Norway’s Norsk Hydro is considering building a 600,000-ton aluminum smelter and a 1,635-MW hydroelectric project in Angola as part of a strategy to grow in countries with cheap energy.
The Norwegian energy and aluminum group said September 29 it is considering the project with Angolan authorities but no deal had been made on ownership of such a plant.
“The new concept which Hydro is now considering in cooperation with Angolan authorities consists of a hydropower facility with a capacity of 1,635 MW and an aluminum works with an annual capacity of 600,000 tons of primary metal,” Norsk Hydro ASA said in a statement.
Angolan news agency Angpop quoted Knud Schlosser, Norsk Hydro business development director for Southern Africa, saying the firm plans to invest US$5 billion in the combined project, if the deal goes through. Schlosser said the hydroelectric project would be built in the Nhangue region of Malanje Province, while the smelter, which would consume 1,000 MW of the hydro plant output, would be built at Baia Farta in Benguela Province.
Norsk Hydro said it is discussing with Angolan authorities entering the next phase of reviews and possibly launching a feasibility study. Angpop reported Schlosser said the firm had already signed a memorandum of understanding with the government and that negotiations were under way aimed at the eventual signing of a final agreement.

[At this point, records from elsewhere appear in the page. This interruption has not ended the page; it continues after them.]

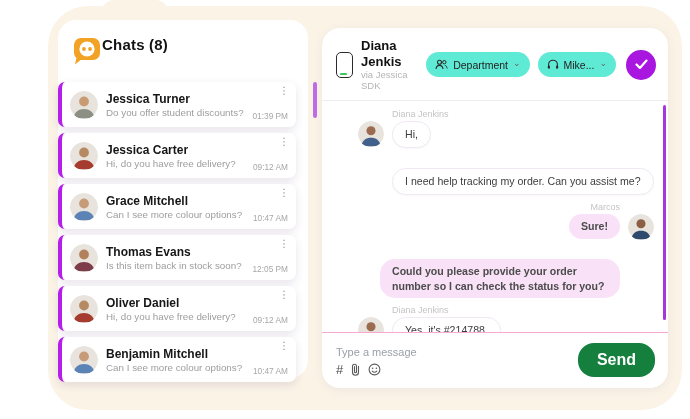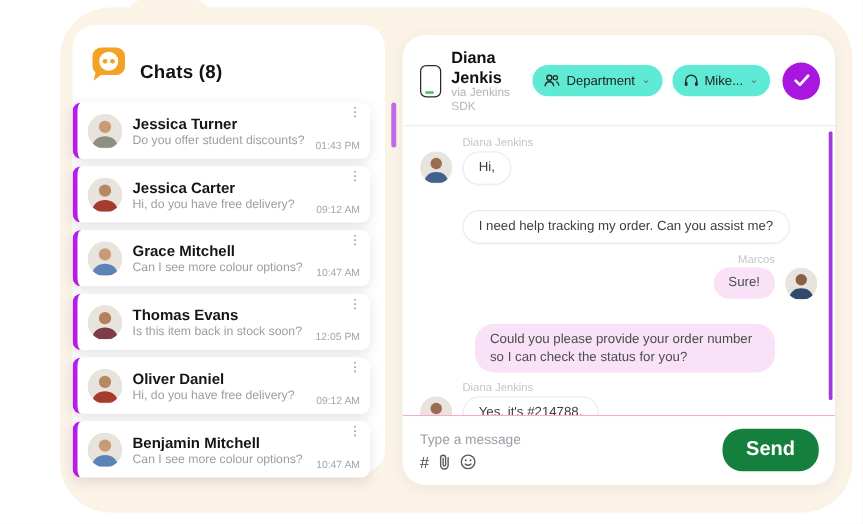"Chats (8)" .sidebar-header { align-items: flex-end -> flex-start; gap: 10px -> none }
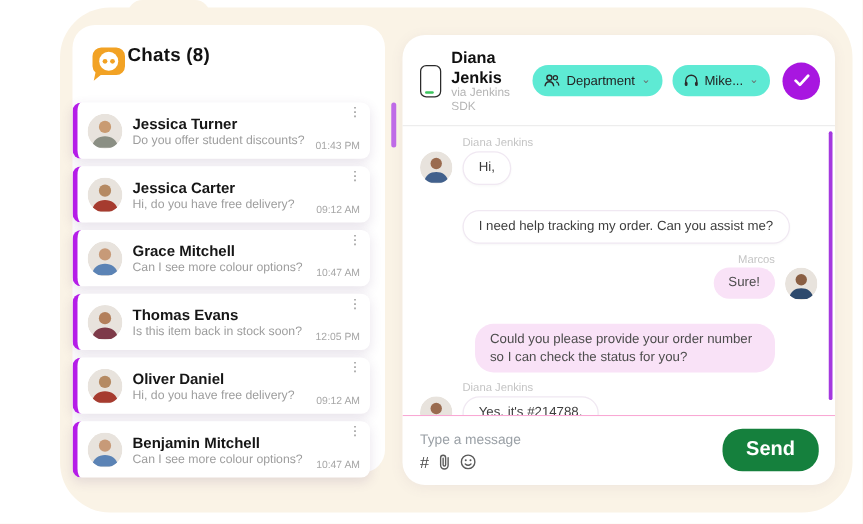"via Jenkins SDK" div.peer-via { text: Jenkins -> Jessica }
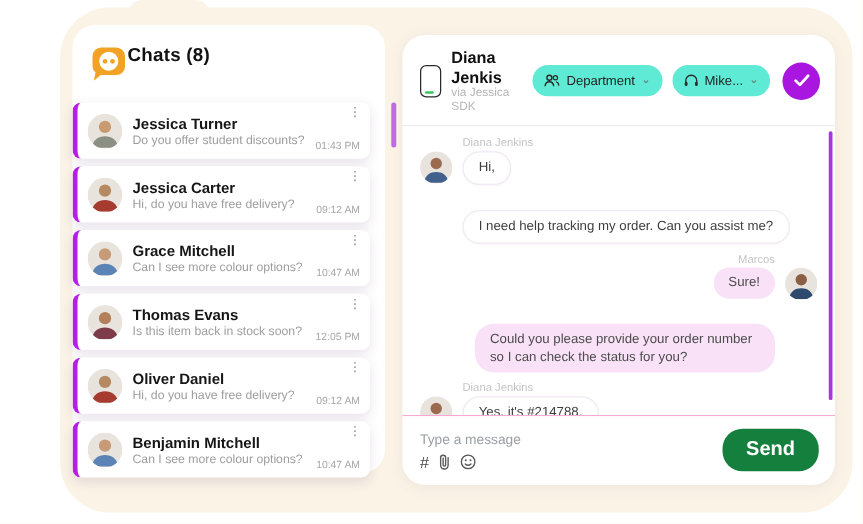"01:43 PM" span.chat-time { text: 01:43 -> 01:39 }
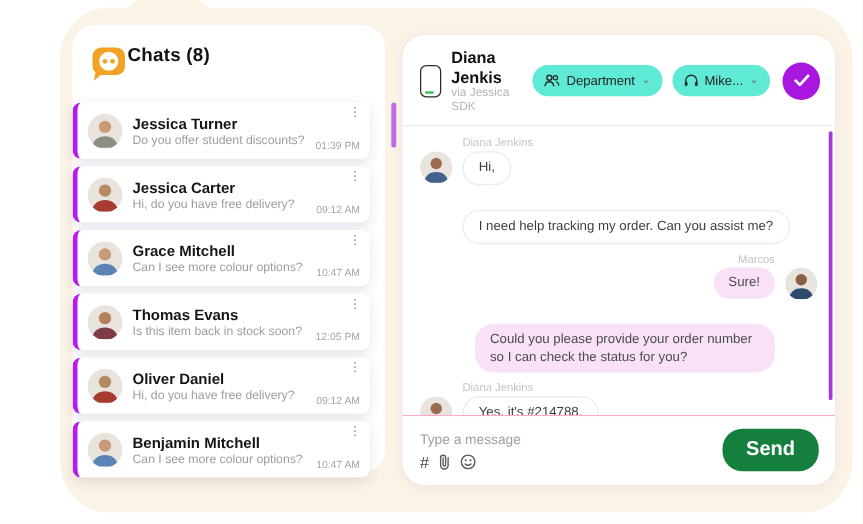"Diana Jenkins" .messages { margin-left: none -> 22px }
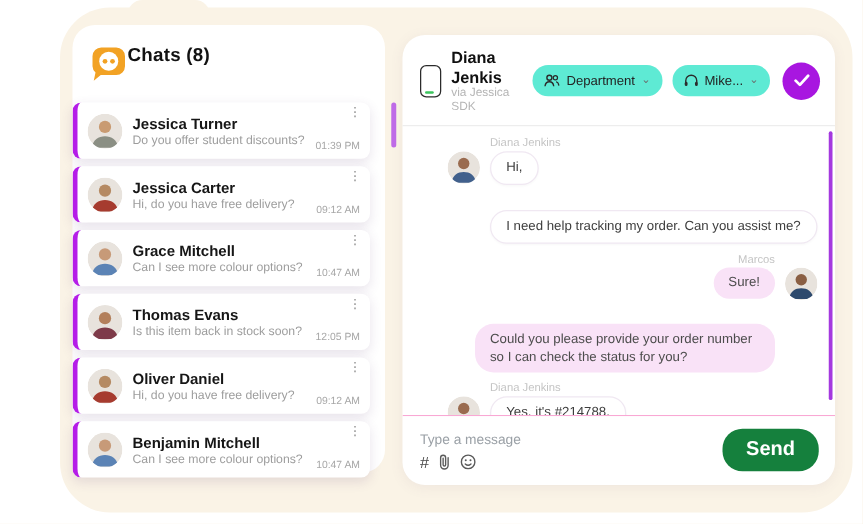"Sure!" .bubble.right { font-weight: none -> bold }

“As part of its business development, Hydro is investigating opportunities in several countries where energy is available at competitive prices,” the company said.
Angola utility head: Lift power price cap
Chairman Joao Baptista Borges Borges of Luanda’s state electricity supplier EDEL said September 29 that Angola needs to ease state controls on electricity prices to attract private investments in power supply. He said the biggest difficulty in trying to attract investments in power generation is the low price of electricity.

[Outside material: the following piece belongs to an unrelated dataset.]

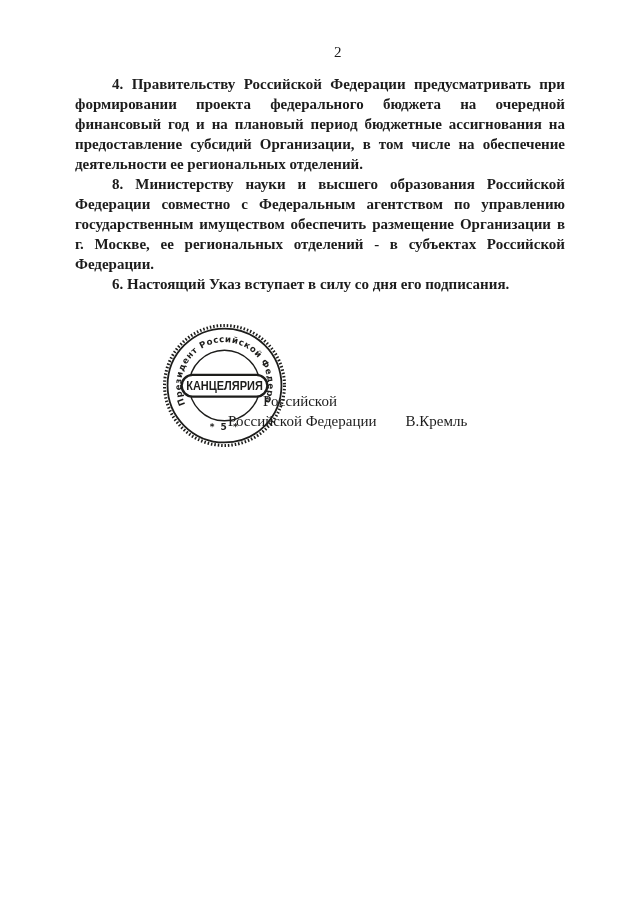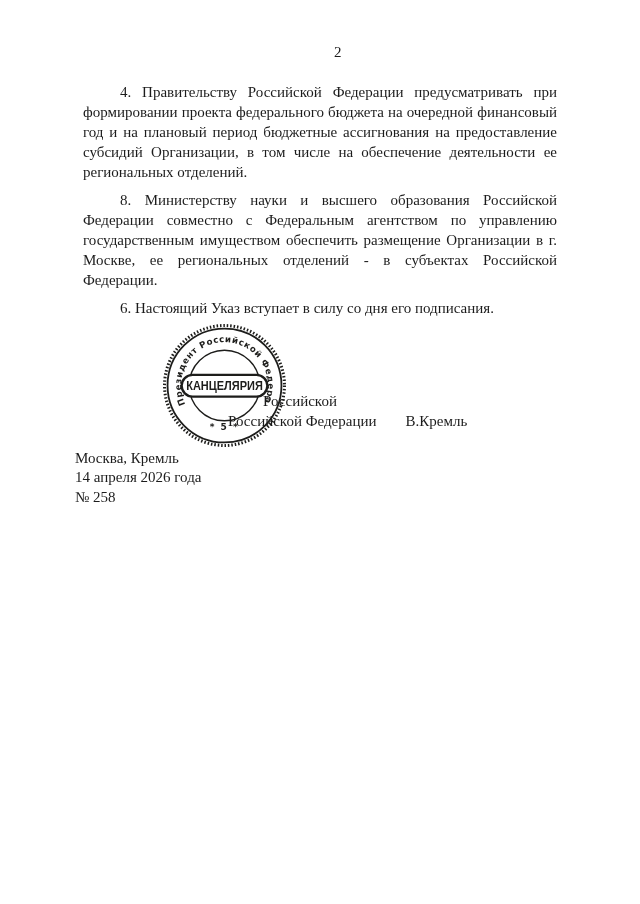"4. Правительству Российской Федерации" .body-text p { font-weight: none -> bold; margin: 8px -> 0 }
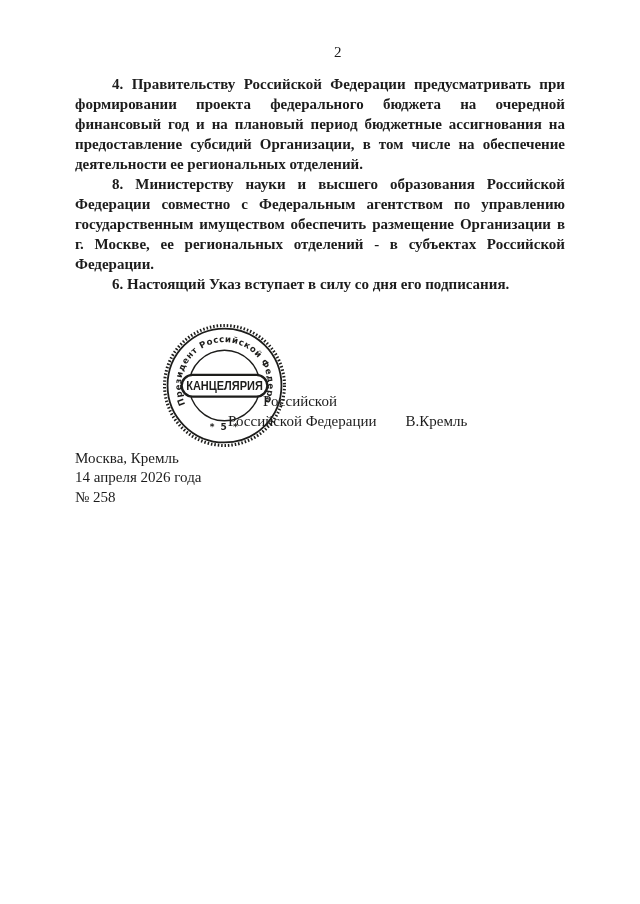"Москва, Кремль" div.footer { html: <div> <div>Москва, Кремль</div> <div>14 апреля 2026 года</div> <div>№ 258</div> </div> -> none }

Angola’s infrastructure, including its electricity network, is still weak after 27 years of civil war that ended in 2002. Borges said only 25 percent of residents of Luanda, a city of more than 4 million, had regular power. He said 75 percent of Angola’s electricity production is consumed in the capital.
The government subsidizes electricity supplies in Luanda, so that instead of paying the full cost of 10 cents per kWh, EDEL’s clients only pay 3 cents per kWh and many electricity users do not pay at all.
Borges said 560-MW Capanda dam, 400 kilometers north of Luanda, is to be completed in April 2007. Officials inaugurated the first 260-MW stage of the project on the Kwanza River in 2005. A transmission line being built by a Chinese company is scheduled for completion at the same time.